◆ What the task requires:
Among the entries below, one stretch runs from the line that contains "[612,132,844,147] [516,152,780,167] instances, now" through the line that contains "(NSM) and ->". Repeat that stretch exactly, ends included, and only that.

◆ Extracted entries:
BEGIN

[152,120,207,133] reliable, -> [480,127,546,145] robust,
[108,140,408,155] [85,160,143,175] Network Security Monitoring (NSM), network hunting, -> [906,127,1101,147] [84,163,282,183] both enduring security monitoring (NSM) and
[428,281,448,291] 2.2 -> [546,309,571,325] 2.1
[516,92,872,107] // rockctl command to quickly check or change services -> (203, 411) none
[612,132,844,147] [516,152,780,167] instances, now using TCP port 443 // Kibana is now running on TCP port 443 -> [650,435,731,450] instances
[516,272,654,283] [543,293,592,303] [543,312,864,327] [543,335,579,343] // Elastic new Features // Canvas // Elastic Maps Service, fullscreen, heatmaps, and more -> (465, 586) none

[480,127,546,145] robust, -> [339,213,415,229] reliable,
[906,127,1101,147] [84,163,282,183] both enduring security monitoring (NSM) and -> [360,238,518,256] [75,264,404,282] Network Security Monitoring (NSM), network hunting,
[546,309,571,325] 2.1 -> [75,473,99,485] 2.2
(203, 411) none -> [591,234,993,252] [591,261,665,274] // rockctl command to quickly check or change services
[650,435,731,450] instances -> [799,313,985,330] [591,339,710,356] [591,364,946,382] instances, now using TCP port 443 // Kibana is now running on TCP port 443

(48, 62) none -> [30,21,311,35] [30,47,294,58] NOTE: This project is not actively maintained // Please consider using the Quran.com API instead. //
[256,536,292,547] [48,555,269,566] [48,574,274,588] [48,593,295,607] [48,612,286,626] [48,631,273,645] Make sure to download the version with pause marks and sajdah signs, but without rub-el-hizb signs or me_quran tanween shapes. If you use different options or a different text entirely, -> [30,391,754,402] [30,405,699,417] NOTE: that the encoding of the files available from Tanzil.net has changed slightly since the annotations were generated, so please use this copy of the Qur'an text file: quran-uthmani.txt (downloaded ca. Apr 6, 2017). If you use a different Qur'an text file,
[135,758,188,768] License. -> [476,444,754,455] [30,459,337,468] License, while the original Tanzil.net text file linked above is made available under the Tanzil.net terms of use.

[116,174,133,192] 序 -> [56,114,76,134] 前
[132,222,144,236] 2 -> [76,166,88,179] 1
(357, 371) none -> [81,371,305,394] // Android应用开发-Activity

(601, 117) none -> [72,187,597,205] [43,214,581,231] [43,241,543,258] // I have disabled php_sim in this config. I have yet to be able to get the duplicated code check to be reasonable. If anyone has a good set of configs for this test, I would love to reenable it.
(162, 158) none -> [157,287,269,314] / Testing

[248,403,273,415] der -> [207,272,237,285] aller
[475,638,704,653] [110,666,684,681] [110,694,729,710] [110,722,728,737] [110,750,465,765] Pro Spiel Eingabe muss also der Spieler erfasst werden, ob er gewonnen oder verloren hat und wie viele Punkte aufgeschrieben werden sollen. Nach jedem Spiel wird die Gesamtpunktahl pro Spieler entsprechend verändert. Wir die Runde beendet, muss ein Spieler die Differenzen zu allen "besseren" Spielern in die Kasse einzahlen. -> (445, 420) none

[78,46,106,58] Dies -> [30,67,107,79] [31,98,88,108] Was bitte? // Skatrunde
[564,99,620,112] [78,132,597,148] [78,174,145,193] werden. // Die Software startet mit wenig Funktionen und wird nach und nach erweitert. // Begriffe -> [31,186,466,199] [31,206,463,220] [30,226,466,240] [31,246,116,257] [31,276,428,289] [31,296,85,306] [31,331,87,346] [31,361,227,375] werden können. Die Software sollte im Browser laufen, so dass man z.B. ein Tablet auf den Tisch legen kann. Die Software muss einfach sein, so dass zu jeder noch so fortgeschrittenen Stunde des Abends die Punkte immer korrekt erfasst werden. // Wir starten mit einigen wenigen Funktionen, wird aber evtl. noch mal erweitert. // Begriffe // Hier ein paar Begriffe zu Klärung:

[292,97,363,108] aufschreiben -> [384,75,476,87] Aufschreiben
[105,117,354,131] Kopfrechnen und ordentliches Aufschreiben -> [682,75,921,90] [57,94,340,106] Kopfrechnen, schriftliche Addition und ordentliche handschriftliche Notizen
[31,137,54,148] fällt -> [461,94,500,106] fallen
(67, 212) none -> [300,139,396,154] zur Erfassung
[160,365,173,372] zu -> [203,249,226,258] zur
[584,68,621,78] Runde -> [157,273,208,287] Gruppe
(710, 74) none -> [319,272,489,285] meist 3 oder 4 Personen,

END

◆ Answer for this exercise:
[612,132,844,147] [516,152,780,167] instances, now using TCP port 443 // Kibana is now running on TCP port 443 -> [650,435,731,450] instances
[516,272,654,283] [543,293,592,303] [543,312,864,327] [543,335,579,343] // Elastic new Features // Canvas // Elastic Maps Service, fullscreen, heatmaps, and more -> (465, 586) none

[480,127,546,145] robust, -> [339,213,415,229] reliable,
[906,127,1101,147] [84,163,282,183] both enduring security monitoring (NSM) and -> [360,238,518,256] [75,264,404,282] Network Security Monitoring (NSM), network hunting,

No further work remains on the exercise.